At the Windows Hardware Engineering Conference of 2002, Microsoft announced that Windows Vista, then known by its codename "Longhorn," would include advances in speech recognition technology and features such as support for microphone arrays. Bill Gates expanded upon this information during the Professional Developers Conference of 2003 where he stated that the company would "build speech capabilities into the system -- a big advance for that in 'Longhorn,' in both recognition and synthesis, real-time." Further reports said that the operating system would include integrated support for speech recognition, and certain pre-release builds throughout development of the operating system would include a speech engine with training features. In 2003, Microsoft clarified the extent of its intended integration for Windows Vista when the company stated within a pre-release software development kit that "the common speech scenarios, like speech-enabling menus and buttons, will be enabled system-wide" in the operating system.
During WinHEC 2004, Microsoft listed speech recognition as part of its "Longhorn" mobile PC strategy to improve productivity and listed microphone arrays as a hardware opportunity for the operating system. At WinHEC 2005, Microsoft released additional details pertaining to speech recognition in Windows Vista with a focus on accessibility, new mobility scenarios, and improvements to the speech user experience. Unlike the speech support included in Windows XP, which was integrated with the Tablet PC Input Panel and required switching between dictation and command modes, Windows Vista would separate the feature from the Tablet PC Input Panel by introducing a dedicated interface for speech input on the desktop and would also unify the previously separate dictation and command modes. In previous versions of Windows, speech recognition would not allow a user to speak a command after dictation or vice versa without first switching between these two modes. Microsoft also stated that speech recognition in Windows Vista would improve dictation accuracy, and support additional languages and microphone arrays. A demonstration of the feature at WinHEC 2005 focused on e-mail dictation with correction and editing commands, and a set of slides dedicated to microphone arrays was also released. Windows Vista Beta 1 would include an integrated speech recognition application. In an effort to persuade company employees to interact with Windows Speech Recognition during its development, Microsoft offered an opportunity to win a Premium model of its Xbox 360 video game console.

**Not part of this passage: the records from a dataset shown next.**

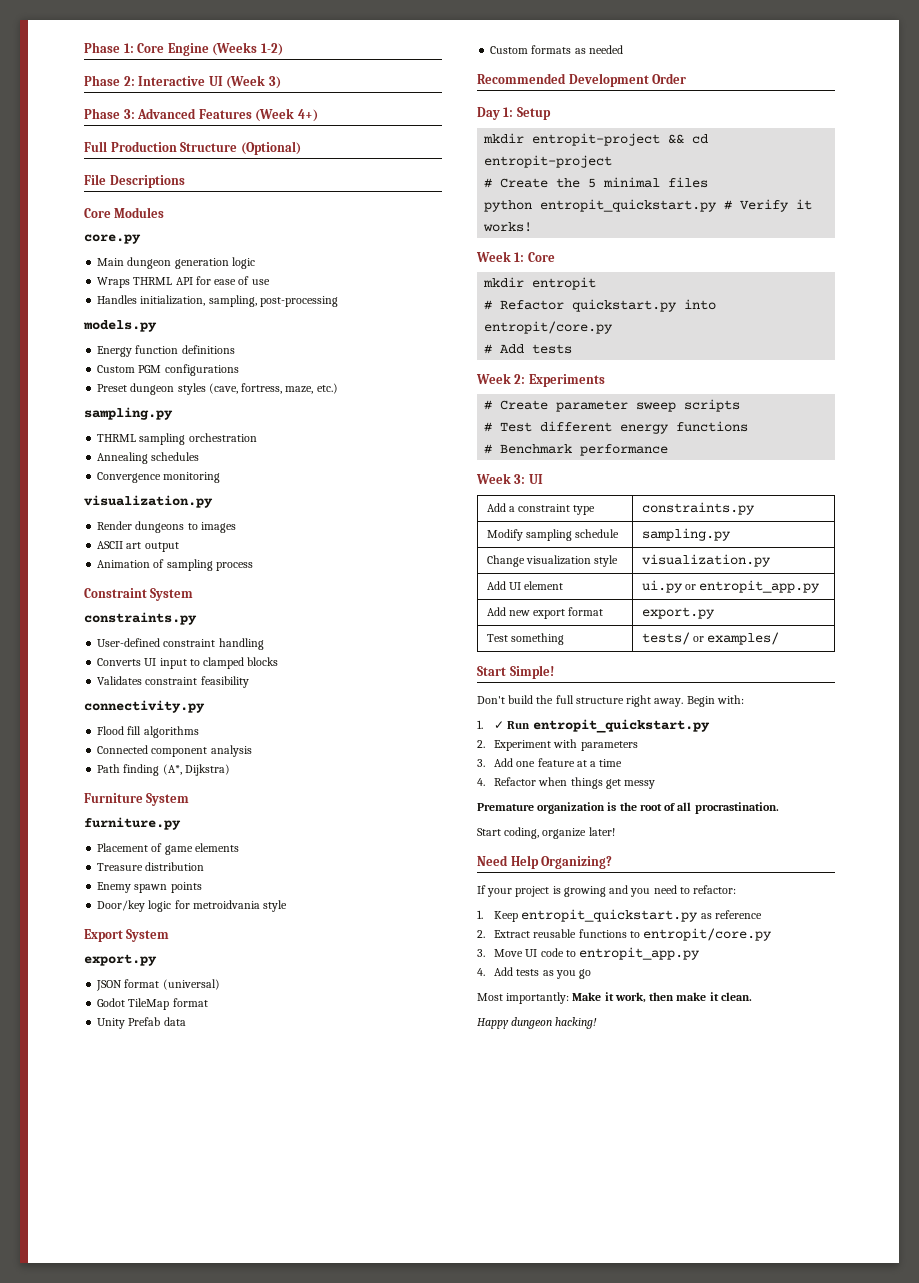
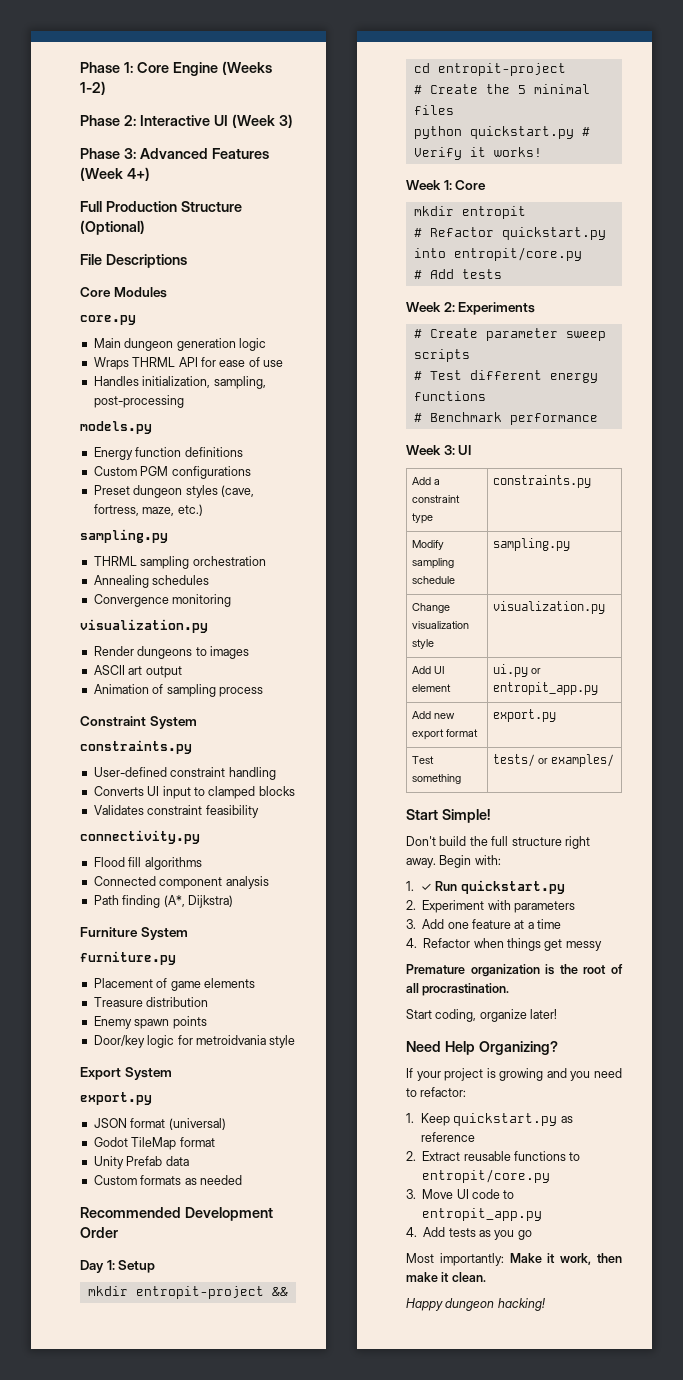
- python entropit_quickstart.py # Verify it works!
+ python quickstart.py # Verify it works!
- 1. ✓ Run entropit_quickstart.py
+ 1. ✓ Run quickstart.py
- 1. Keep entropit_quickstart.py as reference
+ 1. Keep quickstart.py as reference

On July 27, 2006, before the operating system's release to manufacturing (RTM), a notable incident pertaining to speech recognition occurred during a demonstration by Microsoft at its annual Financial Analyst Meeting. Speech recognition initially failed to function correctly, which resulted in an unintended output of: "Dear aunt, let's set so double the killer delete select all" when several attempts to dictate led to consecutive output errors; the incident was a subject of significant derision among analysts and journalists present in the audience. Microsoft later revealed that the errors during the demonstration were due to an audio gain glitch that caused speech recognition to distort the dictated commands. The glitch was fixed prior to the operating system's release to manufacturing on November 8, 2006.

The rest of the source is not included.